China will report unemployment numbers for May. They could show an increase on the previous month from 6% to 6.2%. Elsewnere, the rate of slowdown in retail sales could have moderated from 7.5% in April to 2.6% last month.

The Bank of Japan will announce its latest interest-rate decision. It is expected to keep the short-term rate unchanged at -0.1%. But it could continue to inject cash into the banking sector to boost lending to businesses and consumers.

The Bank of England will also announce its latest interest-rate decision. It could maintain the ley bank rate at a record low of 0.1%. But it could announce fresh monetary stimulus after two members of the rate-setting committee signalled that they were in favour of increasing the bond-buying programme.

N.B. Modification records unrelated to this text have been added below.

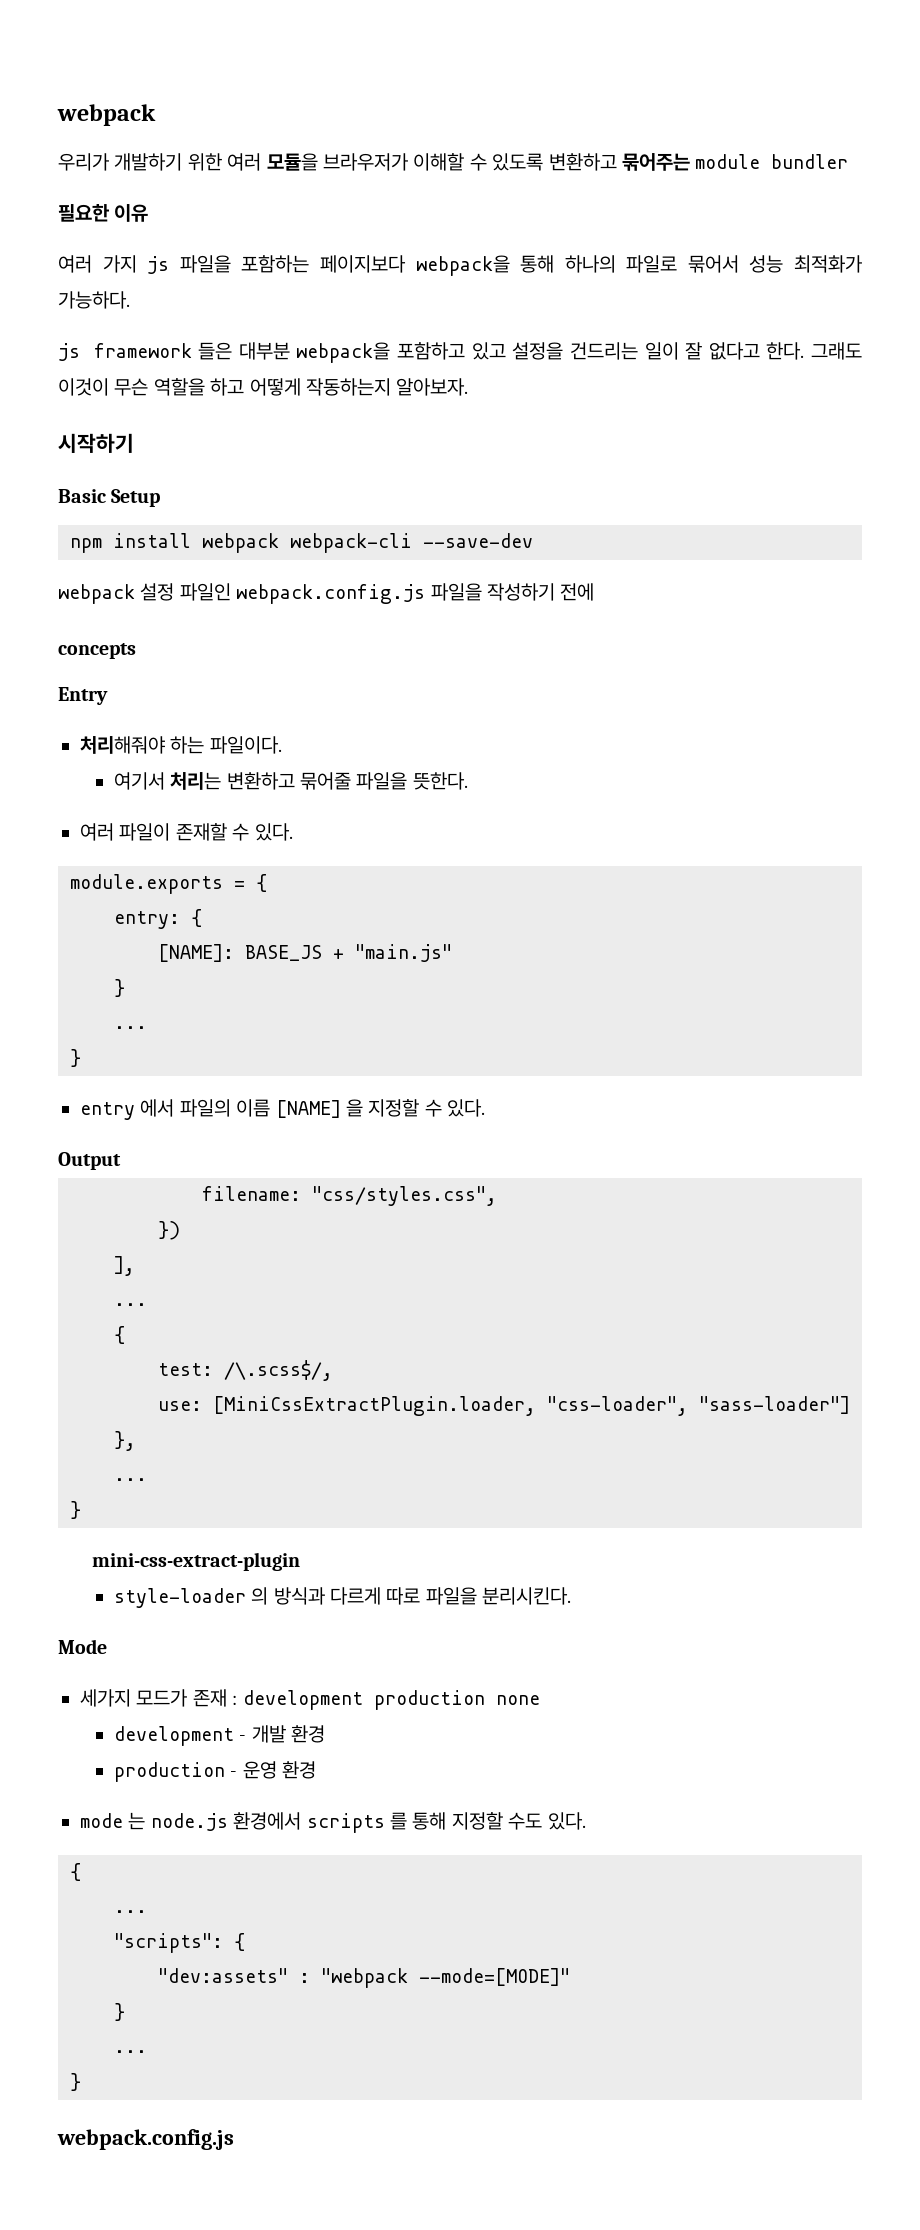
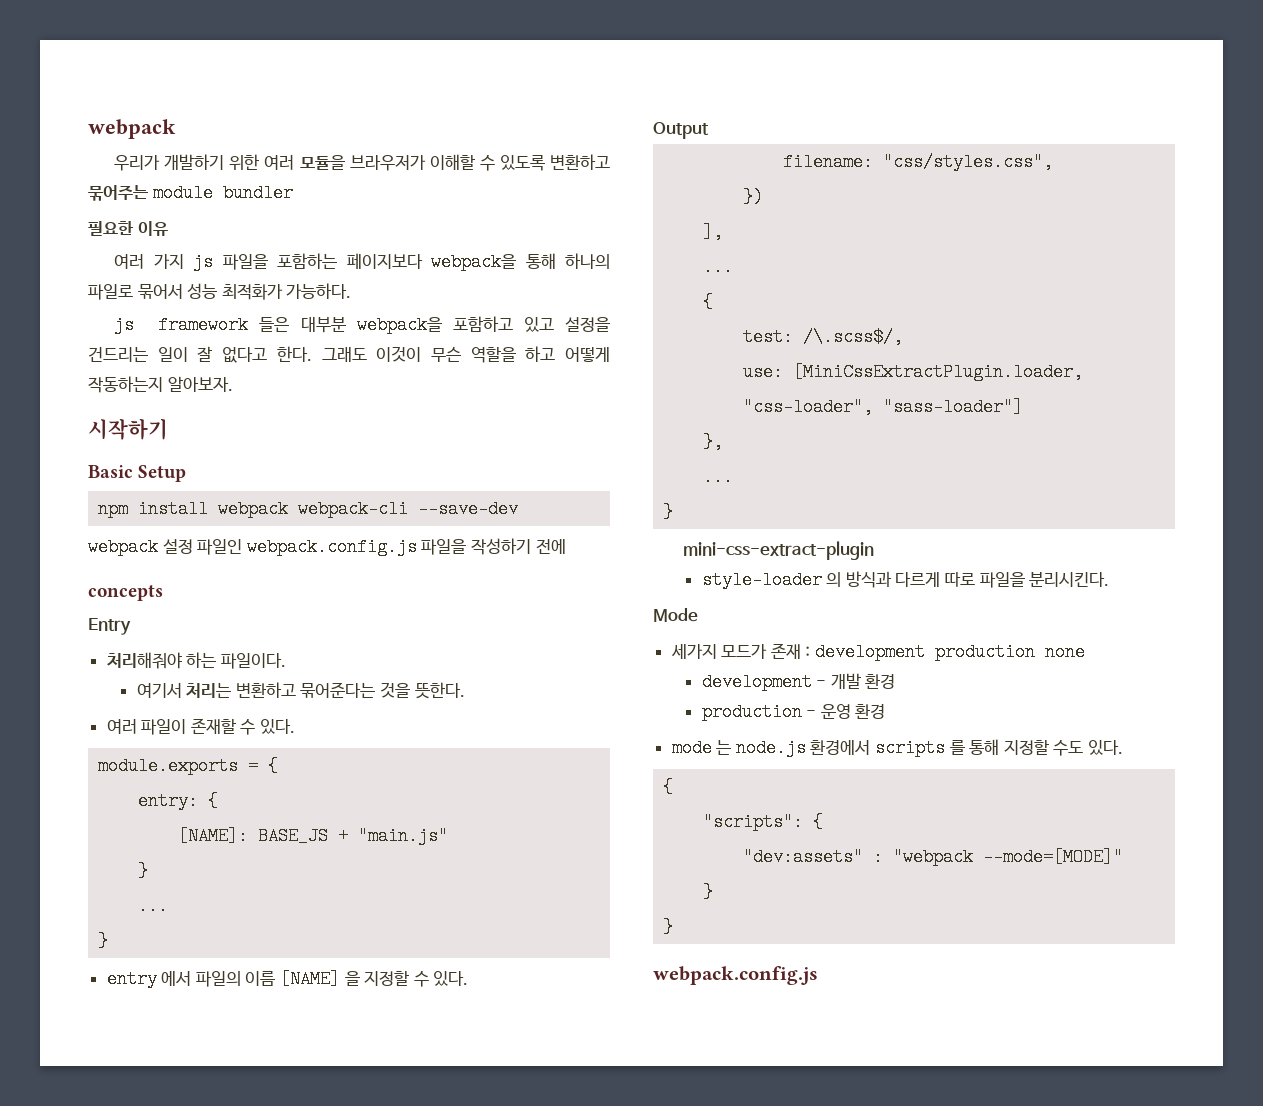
- 여기서 처리는 변환하고 묶어줄 파일을 뜻한다.
+ 여기서 처리는 변환하고 묶어준다는 것을 뜻한다.
  mode 는 node.js 환경에서 scripts 를 통해 지정할 수도 있다.
  {
- ...
  "dev:assets" : "webpack --mode=[MODE]"
  }
- ...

Staying in the UK, Brexit talks continue. The Johnson government has stated that it will not extend discussions with the European Union beyond the expiry deadline of 31 December. It means that the UK could exit from the EU with a no-deal Brexit.

The UK will also announce its latest unemployment count. It could show that the unemployment rate has climbed to 4.4%.

In Malaysia, the number of people out of work is also expected to rise. In March, the unemployment rate was 3.9%. It is expected to rise to 4.2% in April.

And finally, Singapore is expected to register another positive trade balance. In April, the surplus was a healthy S$2.6 billion. The surplus for May could come in slightly lower at S$2.5 billion.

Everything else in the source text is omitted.